Retail, however, remained a small part of Fabindia's business until the mid to late 1990s, when William Bissell took over the company from his father, who died in 1998, and moved aggressively to transform the company from an export house into a national brand, driven by the growing purchasing power of the Indian consumer. Many of John Bissell's international buyers had begun to go directly to local producers, cutting Fabindia out, and William decided the company's future lay inside the country.

"From 1960 to 1999 our primary business was exports," William Bissell said. "We started changing our business to being domestic-focused in the late 1990s, and the past 10 years have been a journey, opening lots of stores and focusing on the retail part of the business.

"I saw that the export business was going to be very competitive," Bissell continued. "The field was really crowded and it was very personalised; I didn't want to be in a personalised business where it's all about your relationships [with overseas buyers]. You were dealing with customers who sold your products under their own brand name - I wanted to build a brand."

Branching out

The first Fabindia store outside New Delhi opened in 1996 in Bangalore. Now there is not a major metropolitan area in India without one. In 2004, eyeing the large number of Indian expatriates in the UAE, Fabindia opened its first store in Dubai, on Mankhool Road. "The UAE is a real part of what we see as a growing market for Fabindia," Sabhaney said. This year, a second Dubai store opened on Jumeirah Beach Road, and the company now plans to open outlets in Abu Dhabi and Sharjah.

While the company has grown exponentially under William Bissell, it continues to strive to embody the values of its founder: to provide work for rural artisans whose livelihood depends on finding a market for their goods.

"The philosophy hasn't really changed," Bissell said. "We still deal with products that are handcrafted, and we support communities of artisans. But within that broad philosophy, we have developed a number of innovative new ideas."
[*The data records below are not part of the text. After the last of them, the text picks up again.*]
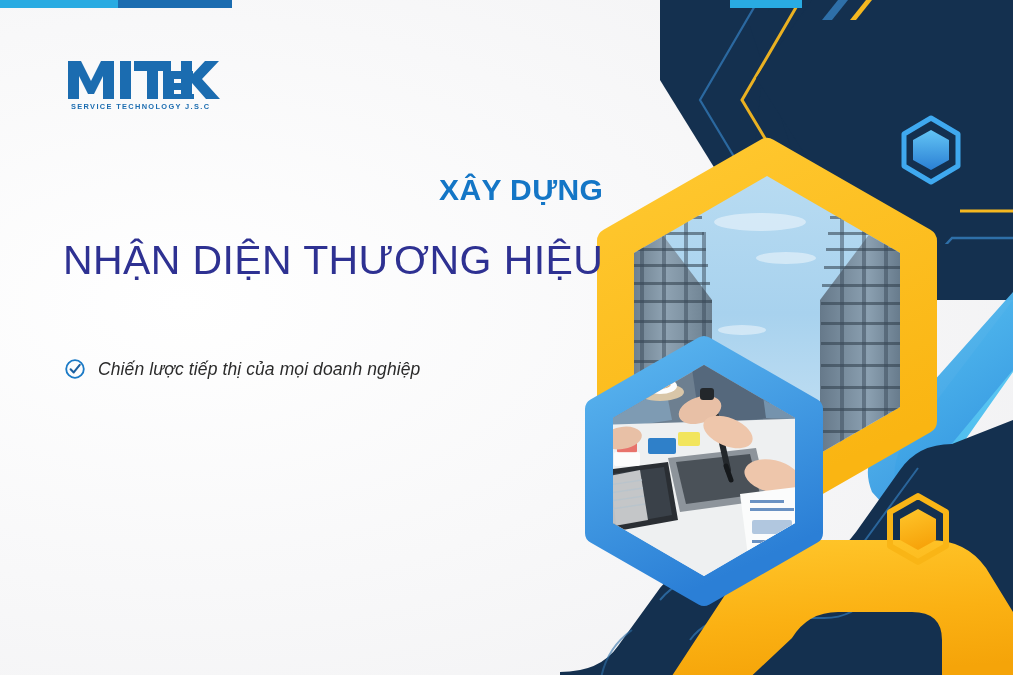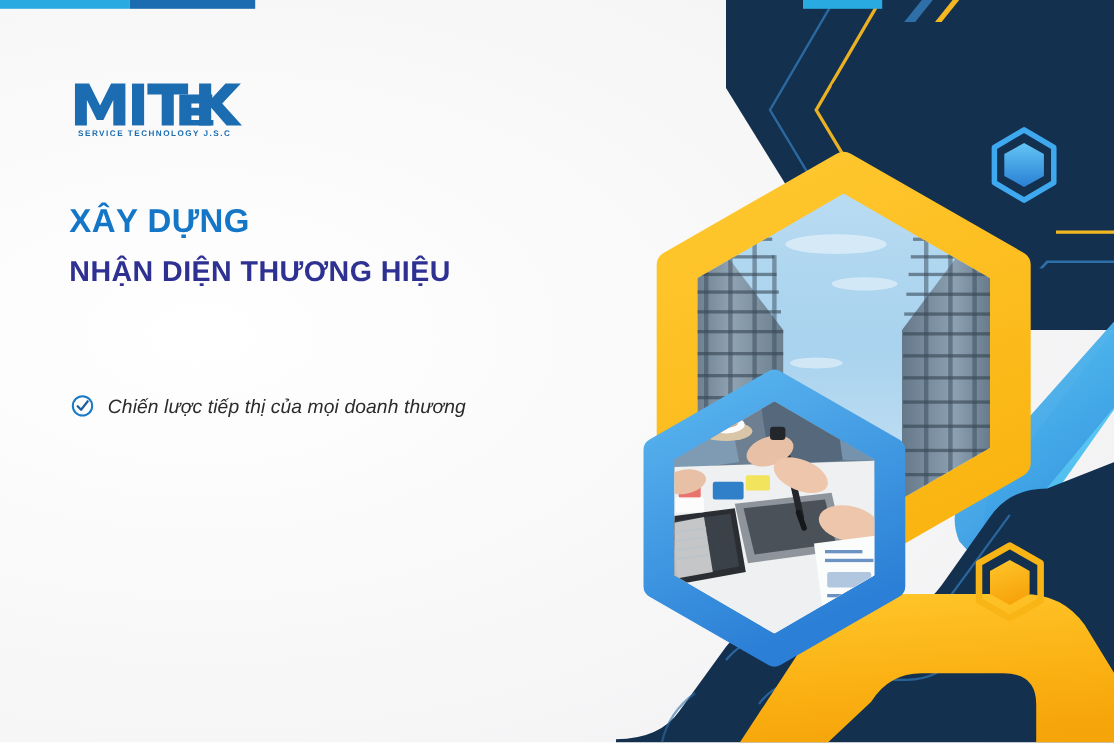--- a/index.html
+++ b/index.html
@@ -29,7 +29,7 @@
   
   .content{ position:absolute; left:0; top:0; z-index:30; width:600px; height:675px; }
 
-  .logo{ position:absolute; left:68px; top:72px; width:230px; }
+  .logo{ position:absolute; left:68px; top:57px; width:230px; }
   .logo-mark{ display:block; }
   .logo-sub{
     font-size:7.4px; letter-spacing:1.35px; font-weight:700;

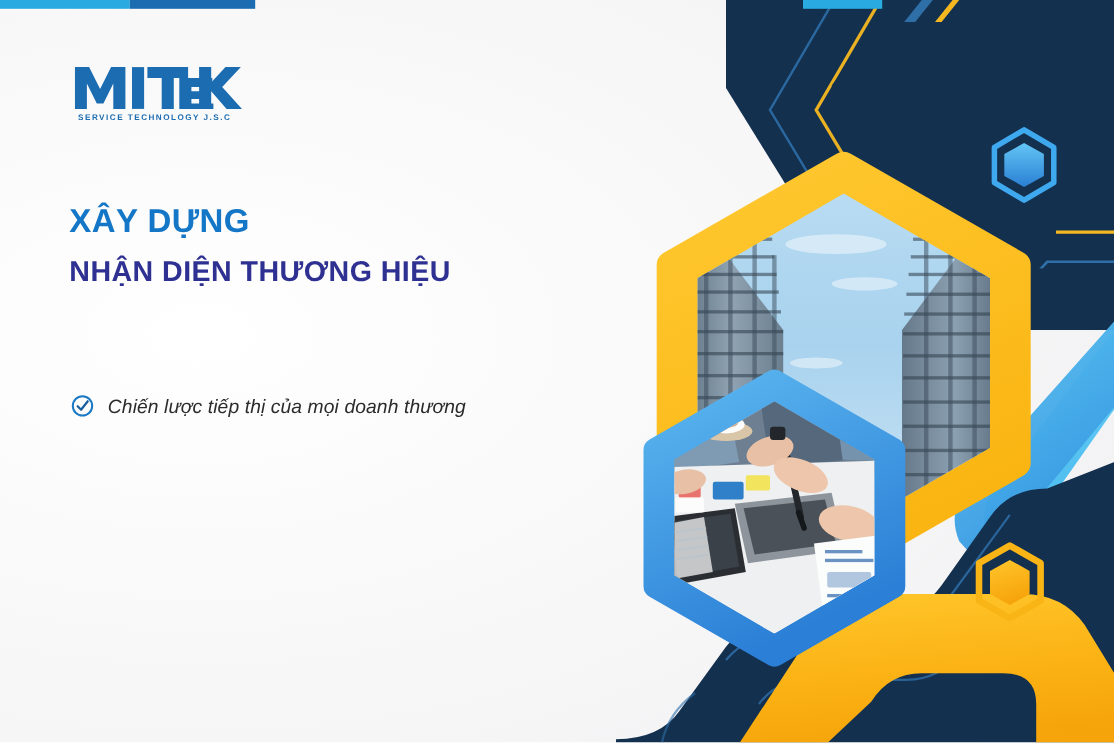--- a/index.html
+++ b/index.html
@@ -37,7 +37,7 @@
     font-family:"Liberation Sans", sans-serif;
   }
 
-  .headline{ position:absolute; left:63px; top:184px; }
+  .headline{ position:absolute; left:63px; top:172px;text-align:right; }
   .headline .l1{
     font-size:30px; font-weight:700; letter-spacing:0.4px;
     color:#1476C6; line-height:1.22; white-space:nowrap;

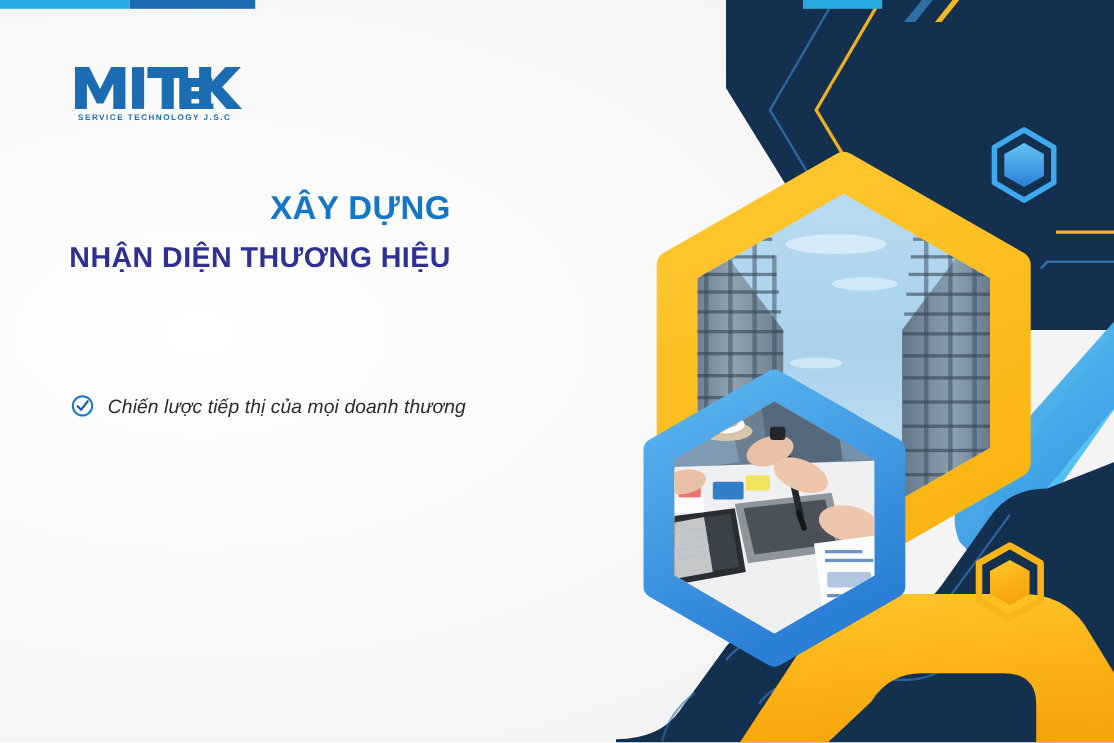--- a/index.html
+++ b/index.html
@@ -43,8 +43,8 @@
     color:#1476C6; line-height:1.22; white-space:nowrap;
   }
   .headline .l2{
-    font-size:26px; font-weight:700; letter-spacing:0.4px;
-    color:#2E3192; line-height:1.22; margin-top:10px; white-space:nowrap;
+    font-size:41px; font-weight:400; letter-spacing:0.4px;
+    color:#2E3192; line-height:1.22; margin-top:26px; white-space:nowrap;
   }
 
   .bullets{ position:absolute; left:64px; top:358px; }

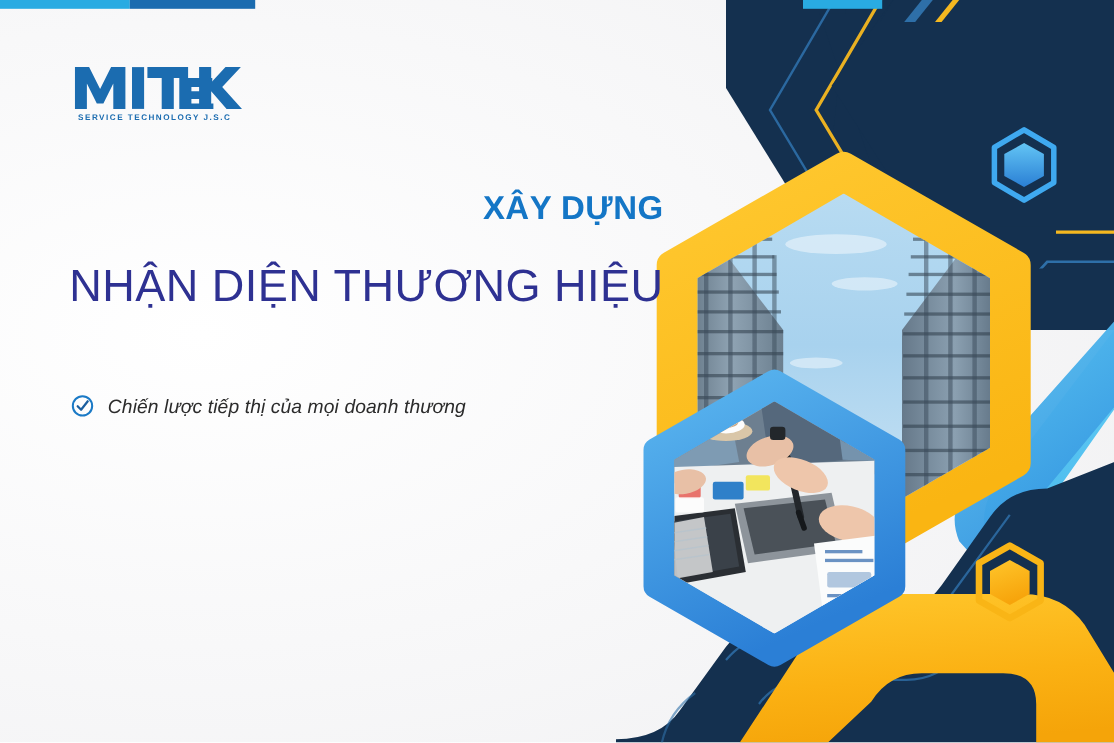--- a/index.html
+++ b/index.html
@@ -353,7 +353,7 @@
           <circle cx="12" cy="12" r="9.6" fill="none" stroke="#1B7AC6" stroke-width="2"></circle>
           <path d="M7.2 12.3 L10.6 15.8 L17.2 7.4" fill="none" stroke="#1B5E9E" stroke-width="2.2" stroke-linecap="round" stroke-linejoin="round"></path>
         </svg>
-        <span class="tx">Chiến lược tiếp thị của mọi doanh thương</span>
+        <span class="tx">Chiến lược tiếp thị của mọi doanh nghiệp</span>
       </div>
Among these innovations is the creation of "community-owned companies". These are new corporate entities, set up by Fabindia, in which artisan suppliers are shareholders. These artisan-owned companies, in turn, sell their products to Fabindia, which holds equity in each of the more than 17 community-owned companies, a novel blend of free-market economics and social entrepreneurship that has helped the growing retail business maintain quality and consistency in its supply chain.

"For us, the artisans are not a captive production base," Sabhaney said. "Our whole approach is to marry our design input with the traditional designs which are already there." This, above all, is what connects the tiny enterprise founded 50 years ago with the retail giant of today: a mission to bridge the gap between the world of rural Indian artisans and cosmopolitan consumers in India and abroad.

"The gap between the places where these things are produced and where they are sold is huge," Sabhaney said. "Imagine a person working in rural India, coming from an artisan's background; he has no clue how the product he is creating is going to be used at the other end. How could he know that there's a condo in the UAE where someone is going to be using the dhurrie that he's created in the thatched hut where he lives? Fabindia's ability is to make this journey happen."